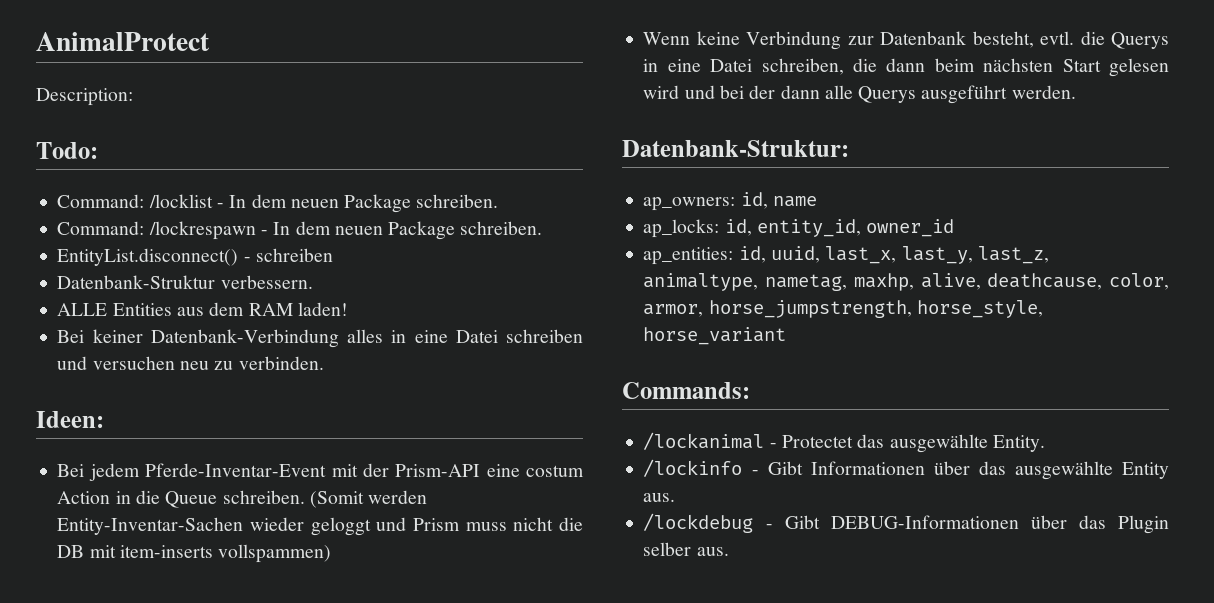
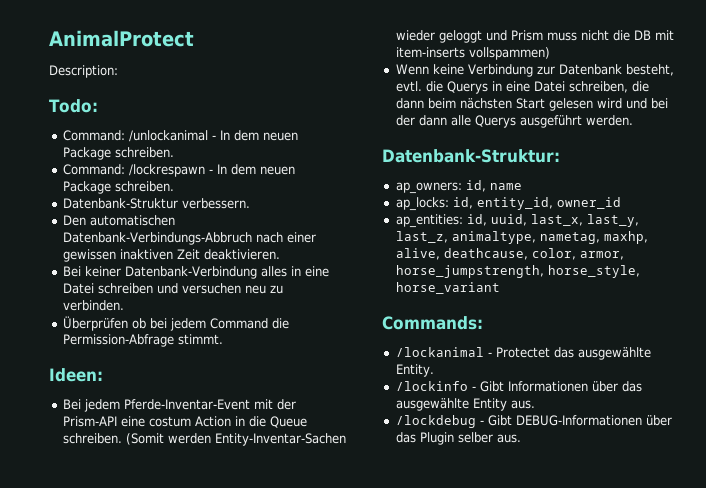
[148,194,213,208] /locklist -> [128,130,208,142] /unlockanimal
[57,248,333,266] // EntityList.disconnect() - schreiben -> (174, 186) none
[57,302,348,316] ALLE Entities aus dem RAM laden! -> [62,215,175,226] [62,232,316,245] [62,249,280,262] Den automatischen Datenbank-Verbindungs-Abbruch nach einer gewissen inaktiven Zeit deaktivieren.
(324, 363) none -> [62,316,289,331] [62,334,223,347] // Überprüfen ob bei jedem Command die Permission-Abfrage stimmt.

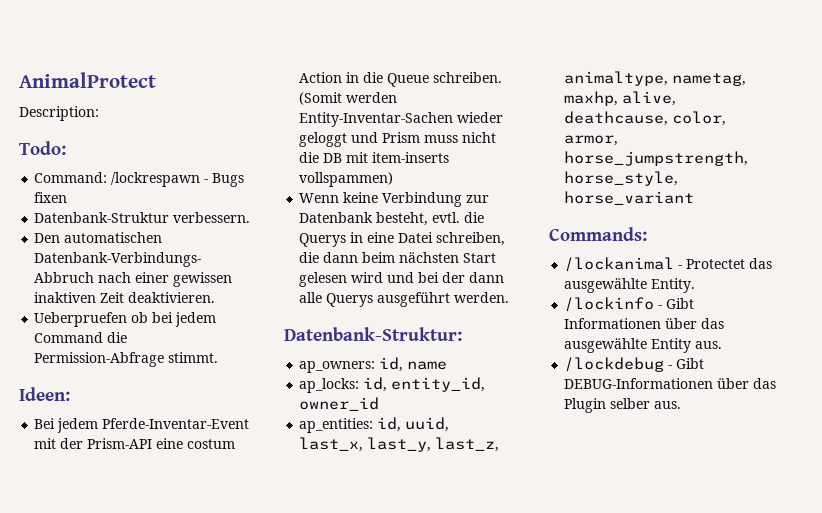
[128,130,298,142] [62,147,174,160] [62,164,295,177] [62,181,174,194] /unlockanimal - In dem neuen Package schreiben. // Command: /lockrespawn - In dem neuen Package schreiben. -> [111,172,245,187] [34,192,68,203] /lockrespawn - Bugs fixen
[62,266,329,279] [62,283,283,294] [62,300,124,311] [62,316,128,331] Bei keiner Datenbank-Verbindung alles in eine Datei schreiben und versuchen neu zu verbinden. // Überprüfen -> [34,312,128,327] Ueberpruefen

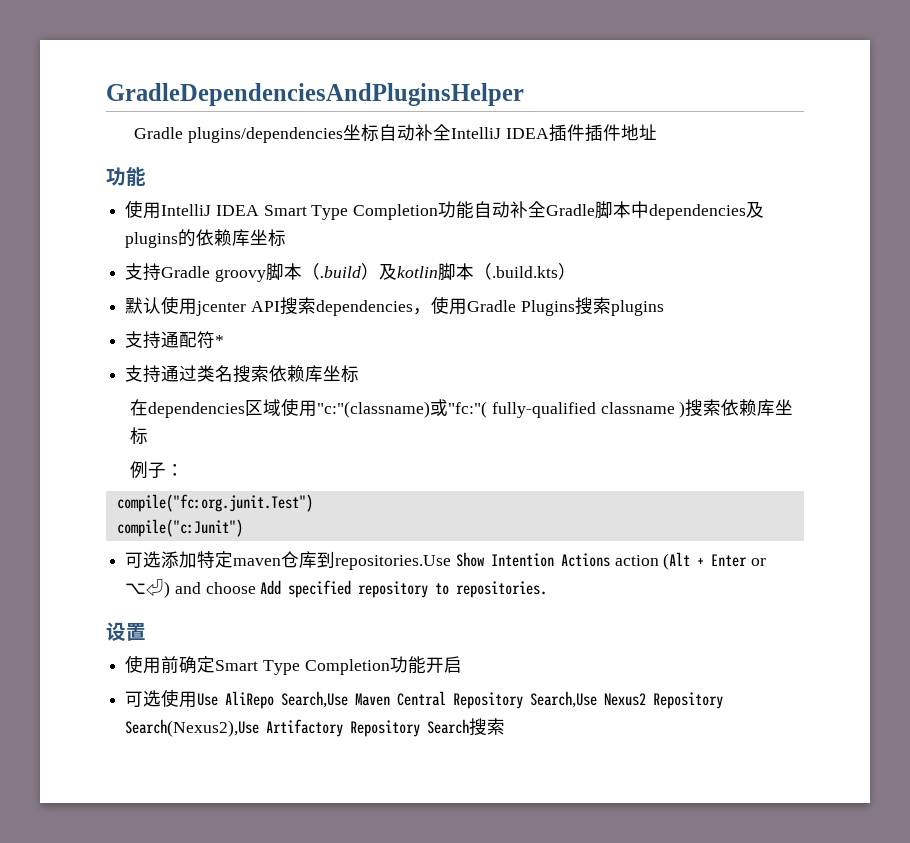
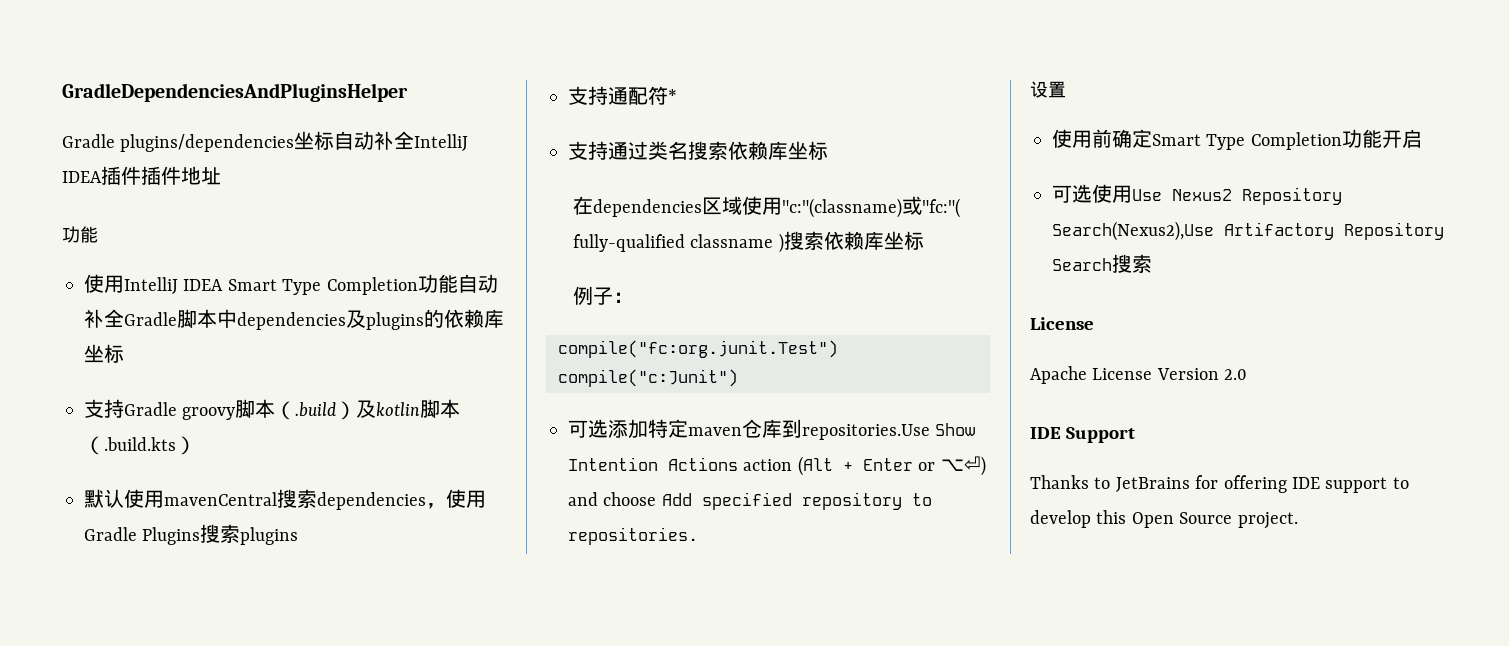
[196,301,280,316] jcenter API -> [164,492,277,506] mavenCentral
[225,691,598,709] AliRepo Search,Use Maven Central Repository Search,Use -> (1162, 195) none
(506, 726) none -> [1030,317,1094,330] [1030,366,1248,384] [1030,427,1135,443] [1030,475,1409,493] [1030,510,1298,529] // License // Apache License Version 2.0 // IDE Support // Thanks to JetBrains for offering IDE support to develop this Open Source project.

::::::::

● **REQUIRED WORK**: Starting with the first line of the material above and ending with the line that holds "[57,302,348,316] ALLE Entities", write out those lines exactly, without pictures.

● **RESPONSE FOR THIS EXERCISE**:
[148,194,213,208] /locklist -> [128,130,208,142] /unlockanimal
[57,248,333,266] // EntityList.disconnect() - schreiben -> (174, 186) none
[57,302,348,316] ALLE Entities aus dem RAM laden! -> [62,215,175,226] [62,232,316,245] [62,249,280,262] Den automatischen Datenbank-Verbindungs-Abbruch nach einer gewissen inaktiven Zeit deaktivieren.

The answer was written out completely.